Tuesday, October 21, 2008

DEAR CAT: I love telling the story of how Cecelia and I met. After struggling for months to get over a breakup, I took a chance and struck up a short but intense conversation with her. During a class break I noticed her reading one of my favorite books and we talked in depth about it. Two weeks later she e-mailed to ask if I knew they were making a movie of the book. I suggested we see it, she accepted and the rest is history. Seven months later I have fallen in love with her and she with me. She is now traveling abroad for four months, a decision I supported. We talk on the phone or Webcam almost daily, but I’m afraid of what will become of us. It’s difficult to think of taking steps backward because of the distance. (This ruined my previous relationship, when I went abroad.) I realize I shouldn’t fret if we both love and trust each other, but it is still daunting to think of the next four months. If you have any advice for us, I would appreciate it. — GOING THE DISTANCE

DEAR G.T.D.: You’re thinking “four long months apart” rather than “a mere 16 weeks.” Any chance this kind of thinking hurt your last relationship, too? Do not let this temporary distance affect a wonderful relationship. You supported her decision to go abroad; don’t suddenly change tack and get mistrustful and negative. Phone, e-mail, Webcam, it’s all good. Add a handwritten letter or postcard, too. And if you really miss her, go see her! Cat’s Call: Then there won’t be any “distance” to blame.
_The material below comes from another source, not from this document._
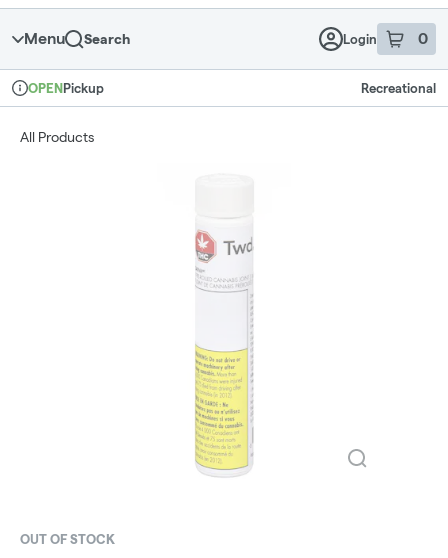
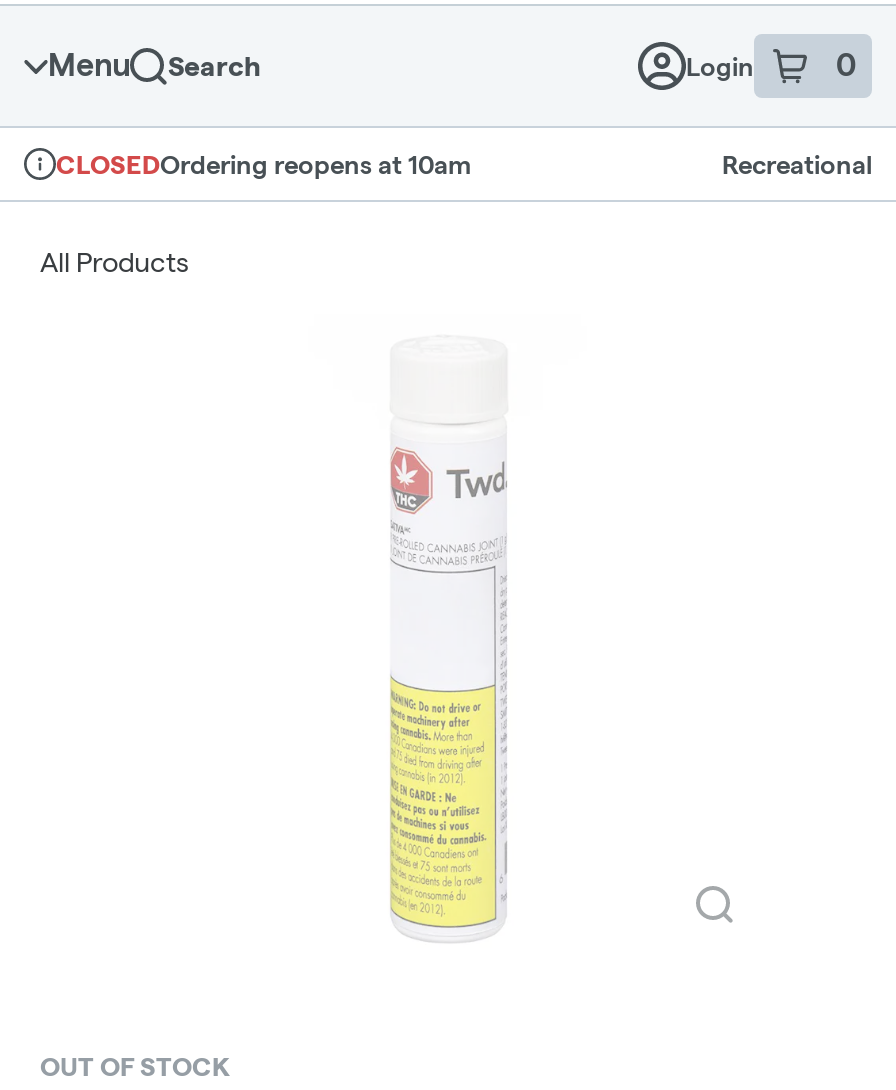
[28,80,104,95] OPENPickup -> [56,149,472,178] CLOSEDOrdering reopens at 10am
DEAR CAT: I just moved to Memphis, and I’m excited that my little ones and I are meeting new friends. There is a woman who lives nearby who calls for our kids to have play dates. She always drops the kids at my house to play for hours. Recently they came to play and three hours later she calls and said, “I need to run an errand. Do you want me to pick them up or should they stay?” I said, “Go ahead and run your errand,” because I thought she would come back right away! She pulled in her driveway three hours later with shopping bags and a friend! I am so hurt that she took advantage of me because I thought I had made a good, new friend. What should I do? — NEW MOM IN TOWN

DEAR N.M.I.T.: You can’t blame her for shopping. That’s her business. You can blame her for misleading you and taking your babysitting hospitality for granted. This is a new friendship; start it right by being honest. Tell her nicely that you are bothered. Tell her the word “errand” universally implies a quick task, not a three-hour shopping spree with friends while someone does a double shift watching your kids for free. Better to clear the air now; for yourself and for the kids. Otherwise…Cat’s Call: You’ll have only resentment and nothing good ever comes of that.